ヨーロッパの建材市場調査。そこで出会った商品。それは「グラベルフィックス」という、砂利敷の路面を固定、安定させる材料でした。本国はオランダ。砂利といえば日本では厄介者。それをなんと、砂利道が歩く易くなるという逆転の発想でした。しかしその商品開発には、単なる砂利が主役になるという目的だけはない、サスティナブルな思考があったのです。その開発秘話をBERA社 CEO ロブ・J・アディンク氏に聞きました。
限りある資源「水」が道路に溢れ出ている!
私がBERA社を設立したきっかけは、以前にロシア、マレーシアで空調機器の グローバルセールス/マーケティングディレクターとして働いていた時に始まります。
マレーシアは、周辺を海で囲まれていて自然も多く、水に困ったことがない国です。しかしそのマレーシアでさえ乾季には、灌漑(かんがい)に見舞われ他の国から水を輸入しなければならないことに私は大変驚きました。 また、オランダも、国土の50%が海抜0m以下の地域となる為、常に、浸水などの防止策を行い続けています。そんな水による不便さを身近で感じていながら、庭がアスファルトなどの硬い舗装で塞がれると、水が浸透しなく、道路に溢れ出ることが頻繁に起こるようになりました。
造園業界の問題解決に取り組むエキスパート企業になるという誓い。
それは、一部の造園業者も思っていることでした。
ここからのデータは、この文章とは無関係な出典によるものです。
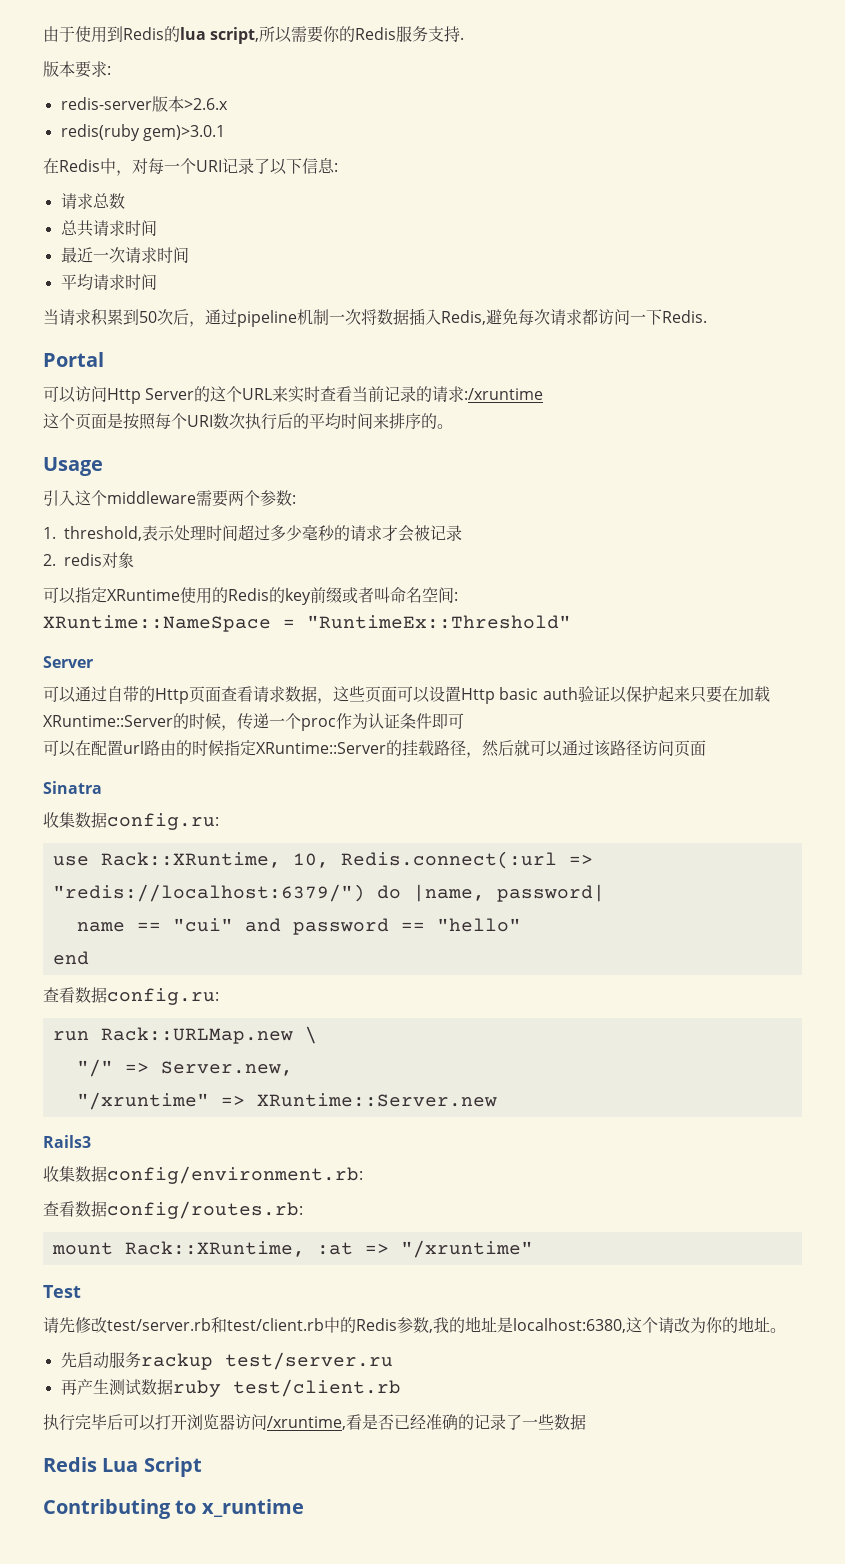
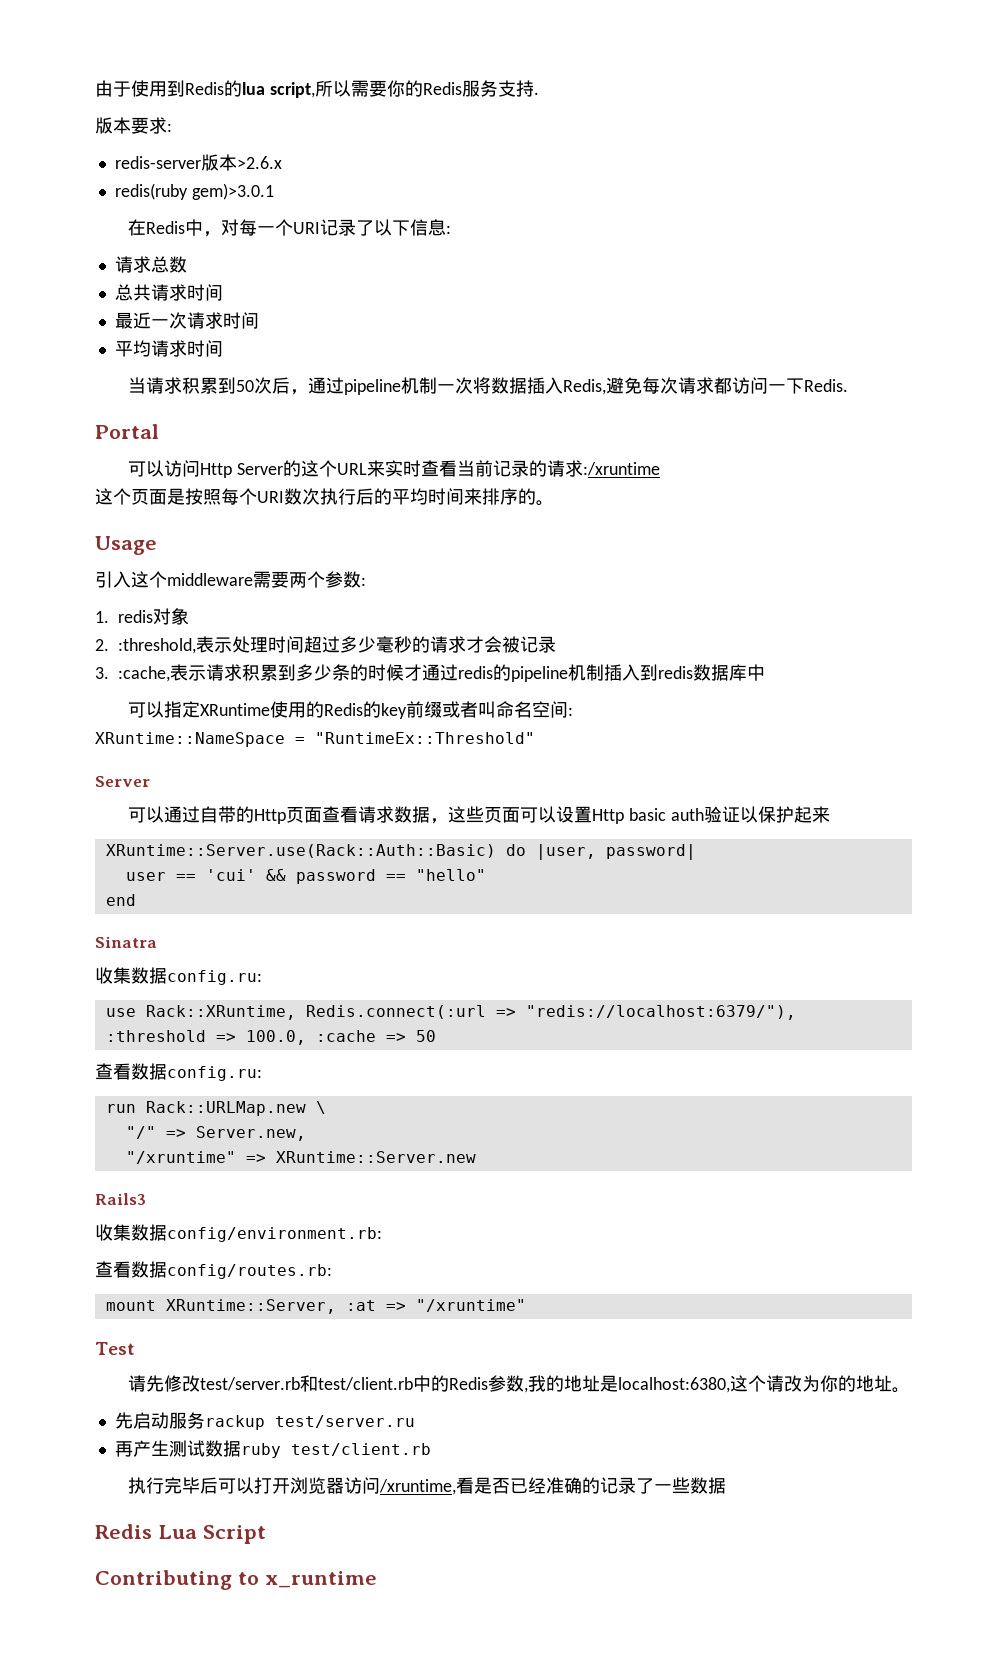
[64,526,142,541] threshold, -> [118,608,189,625] [95,638,196,654] redis对象 // 2. :threshold,
[43,552,134,568] 2. redis对象 -> [95,664,765,682] 3. :cache,表示请求积累到多少条的时候才通过redis的pipeline机制插入到redis数据库中
[689,686,770,703] [43,713,464,731] [43,740,706,758] 只要在加载XRuntime::Server的时候，传递一个proc作为认证条件即可 // 可以在配置url路由的时候指定XRuntime::Server的挂载路径，然后就可以通过该路径访问页面 -> [105,844,696,860] [125,869,486,884] [105,894,136,906] // XRuntime::Server.use(Rack::Auth::Basic) do |user, password| // user == 'cui' && password == "hello" // end
[292,853,329,868] 10, -> (296, 1012) none
[52,884,605,902] [76,918,521,935] [52,951,89,965] "redis://localhost:6379/") do |name, password| // name == "cui" and password == "hello" // end -> [525,1005,796,1020] [105,1030,436,1045] "redis://localhost:6379/"), :threshold => 100.0, :cache => 50
[124,1241,305,1257] Rack::XRuntime, -> [165,1299,336,1314] XRuntime::Server,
わたしは、造園の専門家と何度も何度も話し合い、”建築家や請負業者を支援し、造園業界の問題解決に取り組むエキスパートになることで、これから地球にとって大切になる「水」つまり「雨水」を守るためのエキスパートになることを決心したのです。わたしは、エクステリアに関してはあまり多くありませんでしたが、多くの仲間が、共感してくれ、わたしに力を貸してくれました。
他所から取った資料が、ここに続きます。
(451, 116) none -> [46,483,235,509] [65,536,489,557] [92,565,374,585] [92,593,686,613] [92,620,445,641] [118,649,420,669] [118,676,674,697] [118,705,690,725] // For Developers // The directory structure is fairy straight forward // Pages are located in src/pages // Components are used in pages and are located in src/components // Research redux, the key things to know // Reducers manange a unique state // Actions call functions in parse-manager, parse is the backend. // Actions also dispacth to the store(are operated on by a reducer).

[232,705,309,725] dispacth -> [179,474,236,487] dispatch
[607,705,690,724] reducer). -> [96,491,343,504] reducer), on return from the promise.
地球に水をもどすには。これに応える答え探しから開発が始まった。
アスファルトと対比したのは「砂利」でした。太陽の照り返しが少なく、ヒートアイランドの防止にもなります。でも、踏み固めたときの固さは、弱い。そこで、その砂利を固定して安定する形状を徹底的考え、さらに、造園の専門家と話を進めていくうちに、不織布を利用すると雨水が地面に浸透するのを邪魔しないし、効率的と気づきます。そして、その形状をかたちづくるものとして高品質なポリプロピレンを選び、再生可能な原料にこだわりました。持続可能な原料を使用することで、完全循環型の製品を実現させたかったからです。
「Cradle-to-Cradle認定」の獲得
こうして、わたしたちのストイックなまでのこだわりは、「地球に水を貯えることができる手助けをするグラベルフィックス」ということで、数多くの建築家や、建物オーナーに認められ評価されている「Cradle-to-Cradle認定」を受けることとなったのです。これは、日本語に訳すと「ゆりかごからゆりかごまで」という意味。
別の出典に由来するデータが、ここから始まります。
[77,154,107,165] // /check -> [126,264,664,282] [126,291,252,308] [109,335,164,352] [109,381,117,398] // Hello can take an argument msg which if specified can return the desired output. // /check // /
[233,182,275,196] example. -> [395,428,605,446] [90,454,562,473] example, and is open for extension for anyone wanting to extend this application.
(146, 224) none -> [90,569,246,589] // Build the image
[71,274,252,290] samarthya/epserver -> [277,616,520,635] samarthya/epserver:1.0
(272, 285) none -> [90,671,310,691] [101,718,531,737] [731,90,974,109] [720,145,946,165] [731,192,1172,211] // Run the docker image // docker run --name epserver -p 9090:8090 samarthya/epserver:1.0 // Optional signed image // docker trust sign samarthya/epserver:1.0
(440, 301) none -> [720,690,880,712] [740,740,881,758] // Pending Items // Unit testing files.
これまでのモノづくりは、資源から製品を作り出しては必ず「ゴミ」となっていた。 (ゆりかごから墓場まで) そうではなく、原材料から作られたモノを再び原材料に戻そう(ゆりかごからゆりかごまで)という 新しいモノづくりの考え方の元、厳しい評価基準をクリアして、 グラベルフィックスはシルバー認定を取得するまでのサスティナブル建材として、世界中に愛されています。